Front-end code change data
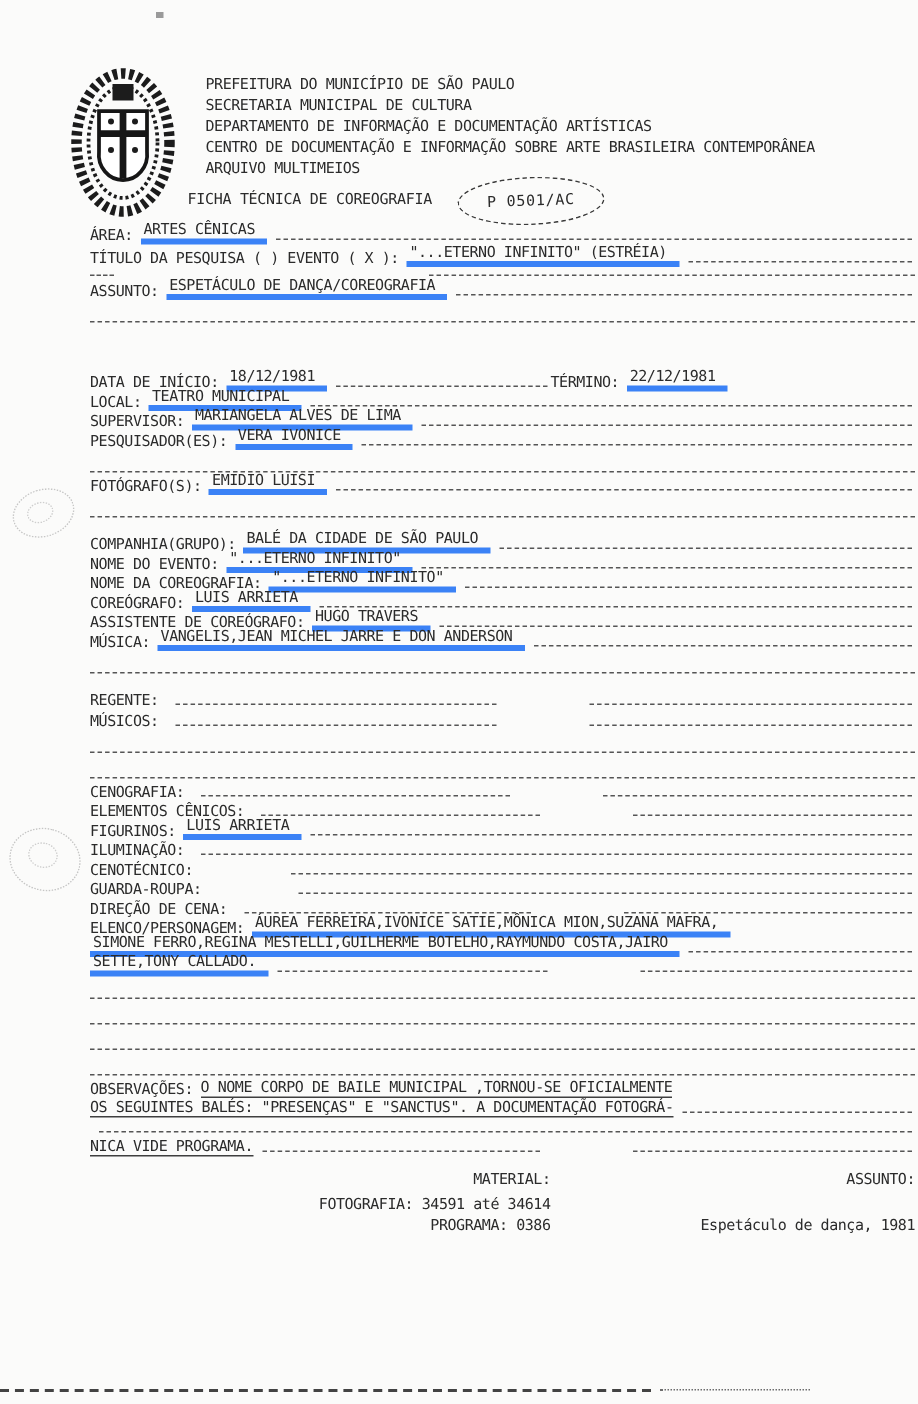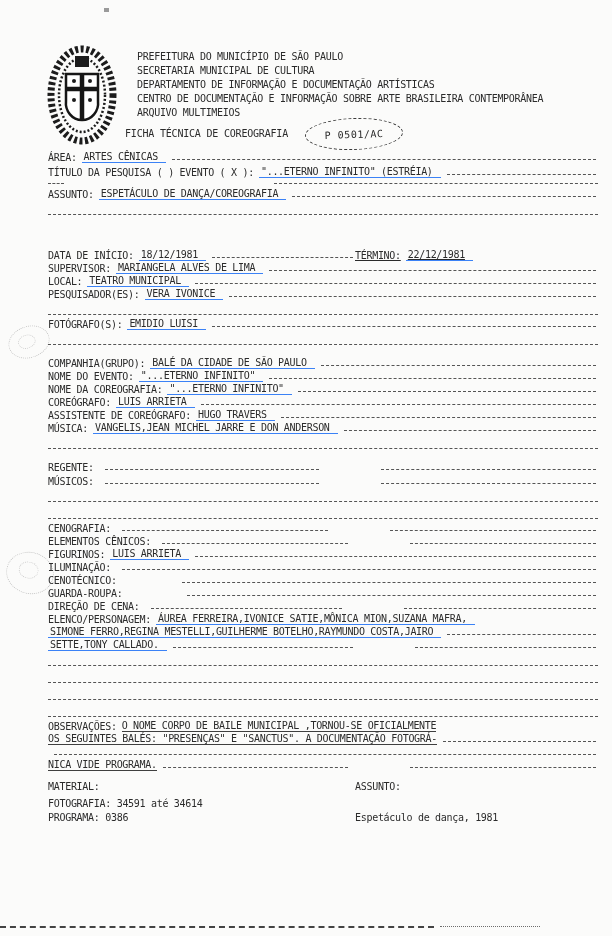--- a/index.html
+++ b/index.html
@@ -23,7 +23,7 @@
     font-size:10px;transform:rotate(-2deg);letter-spacing:0.5px;
   }
   
-  .form{position:absolute;left:48px;top:150px;width:550px;font-size:10px;letter-spacing:-0.3px;}
+  .form{position:absolute;left:60px;top:150px;width:550px;font-size:10px;letter-spacing:-0.3px;text-align:right;}
   .row{display:flex;align-items:flex-end;white-space:nowrap;height:13px;}
   .row.h14{height:14px}.row.h15{height:15px}
   .lbl{margin-right:5px;}

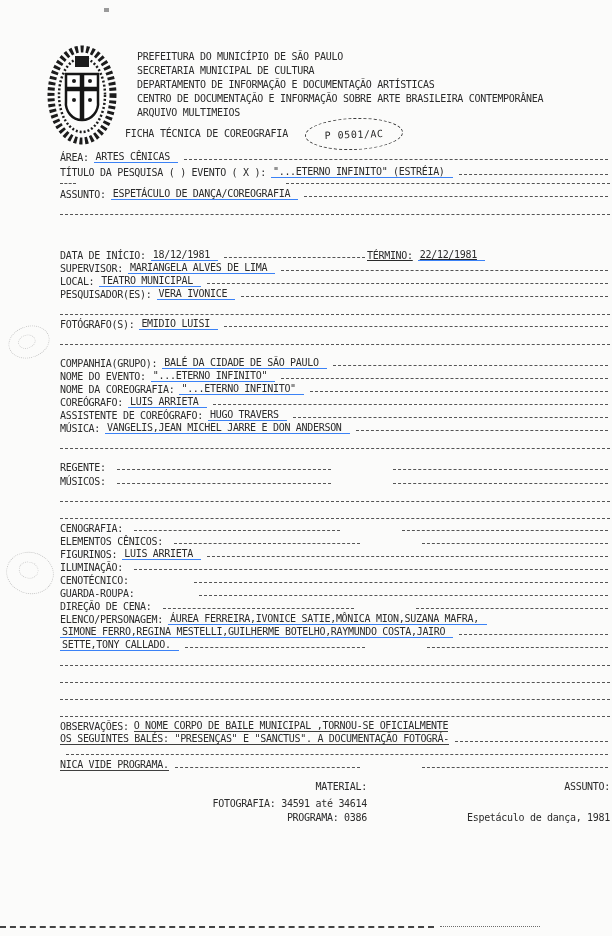--- a/index.html
+++ b/index.html
@@ -27,7 +27,7 @@
   .row{display:flex;align-items:flex-end;white-space:nowrap;height:13px;}
   .row.h14{height:14px}.row.h15{height:15px}
   .lbl{margin-right:5px;}
-  .val{border-bottom:1px solid #3b82f6;padding:0 8px 0 2px;}
+  .val{border-bottom:4px solid #3b82f6;padding:0 8px 0 2px;}
   .fill{flex:1;border-bottom:1px dashed #555;margin:0 2px 3px 6px;min-width:10px;}
   .gapfill{width:46px;margin:0 2px 3px 6px;}
   .sep{height:14px;border-bottom:1px dashed #555;margin-bottom:2px;}

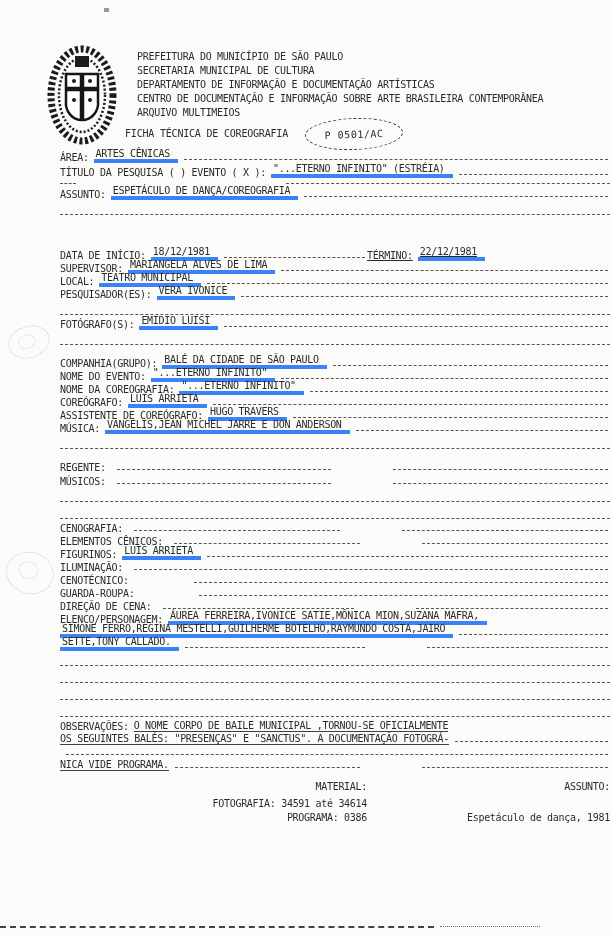--- a/index.html
+++ b/index.html
@@ -34,7 +34,7 @@
   .spacer8{height:8px}.spacer9{height:9px}.spacer4{height:4px}
   .twofield{display:flex;margin-top:32px;}
   .twofield .left{flex:0 0 307px;display:flex;align-items:flex-end;white-space:nowrap;}
-  .twofield .right{flex:1;display:flex;align-items:flex-end;white-space:nowrap;text-decoration:underline;}
+  .twofield .right{flex:1;display:flex;align-items:flex-end;white-space:nowrap;}
   .obsline{border-bottom:1px solid #3f3f3f;}
   .subdash{height:8px;display:flex;}
   .subdash .d1{width:16px;border-bottom:1px dashed #555;margin-bottom:2px;}

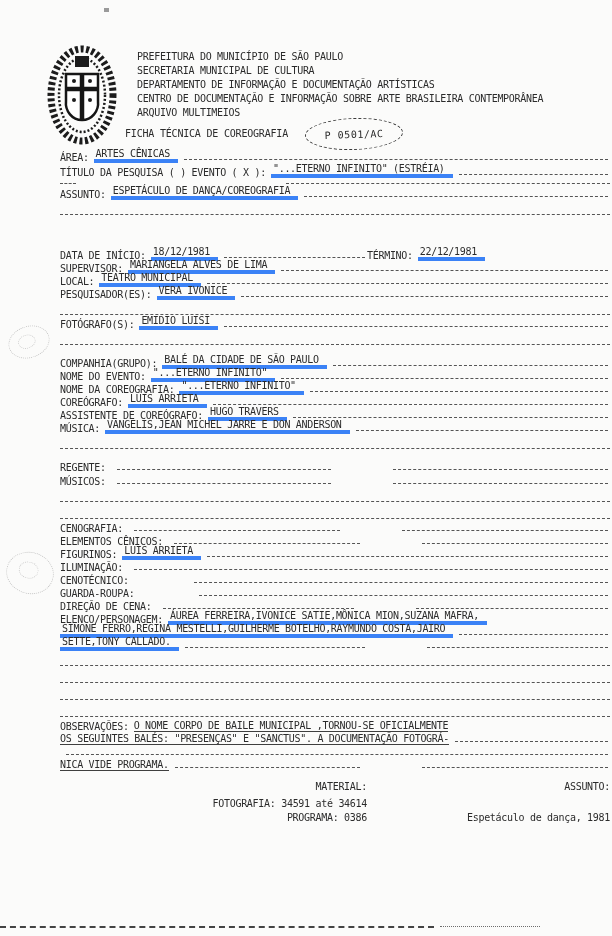--- a/index.html
+++ b/index.html
@@ -133,14 +133,14 @@
     </div>
 
     <div class="row">
+      <span class="lbl">LOCAL:</span>
+      <span class="val">TEATRO MUNICIPAL</span>
+      <span class="fill"></span>
+    </div>
+
+    <div class="row">
       <span class="lbl">SUPERVISOR:</span>
       <span class="val">MARIANGELA ALVES DE LIMA</span>
-      <span class="fill"></span>
-    </div>
-
-    <div class="row">
-      <span class="lbl">LOCAL:</span>
-      <span class="val">TEATRO MUNICIPAL</span>
       <span class="fill"></span>
     </div>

▶ **What you will do**:
Exactly as given, transcribe every line of the data, but not its images.

▶ **Exercise output**:
--- a/index.html
+++ b/index.html
@@ -23,7 +23,7 @@
     font-size:10px;transform:rotate(-2deg);letter-spacing:0.5px;
   }
   
-  .form{position:absolute;left:48px;top:150px;width:550px;font-size:10px;letter-spacing:-0.3px;}
+  .form{position:absolute;left:60px;top:150px;width:550px;font-size:10px;letter-spacing:-0.3px;text-align:right;}
   .row{display:flex;align-items:flex-end;white-space:nowrap;height:13px;}
   .row.h14{height:14px}.row.h15{height:15px}
   .lbl{margin-right:5px;}

--- a/index.html
+++ b/index.html
@@ -27,7 +27,7 @@
   .row{display:flex;align-items:flex-end;white-space:nowrap;height:13px;}
   .row.h14{height:14px}.row.h15{height:15px}
   .lbl{margin-right:5px;}
-  .val{border-bottom:1px solid #3b82f6;padding:0 8px 0 2px;}
+  .val{border-bottom:4px solid #3b82f6;padding:0 8px 0 2px;}
   .fill{flex:1;border-bottom:1px dashed #555;margin:0 2px 3px 6px;min-width:10px;}
   .gapfill{width:46px;margin:0 2px 3px 6px;}
   .sep{height:14px;border-bottom:1px dashed #555;margin-bottom:2px;}

--- a/index.html
+++ b/index.html
@@ -34,7 +34,7 @@
   .spacer8{height:8px}.spacer9{height:9px}.spacer4{height:4px}
   .twofield{display:flex;margin-top:32px;}
   .twofield .left{flex:0 0 307px;display:flex;align-items:flex-end;white-space:nowrap;}
-  .twofield .right{flex:1;display:flex;align-items:flex-end;white-space:nowrap;text-decoration:underline;}
+  .twofield .right{flex:1;display:flex;align-items:flex-end;white-space:nowrap;}
   .obsline{border-bottom:1px solid #3f3f3f;}
   .subdash{height:8px;display:flex;}
   .subdash .d1{width:16px;border-bottom:1px dashed #555;margin-bottom:2px;}

--- a/index.html
+++ b/index.html
@@ -133,14 +133,14 @@
     </div>
 
     <div class="row">
+      <span class="lbl">LOCAL:</span>
+      <span class="val">TEATRO MUNICIPAL</span>
+      <span class="fill"></span>
+    </div>
+
+    <div class="row">
       <span class="lbl">SUPERVISOR:</span>
       <span class="val">MARIANGELA ALVES DE LIMA</span>
-      <span class="fill"></span>
-    </div>
-
-    <div class="row">
-      <span class="lbl">LOCAL:</span>
-      <span class="val">TEATRO MUNICIPAL</span>
       <span class="fill"></span>
     </div>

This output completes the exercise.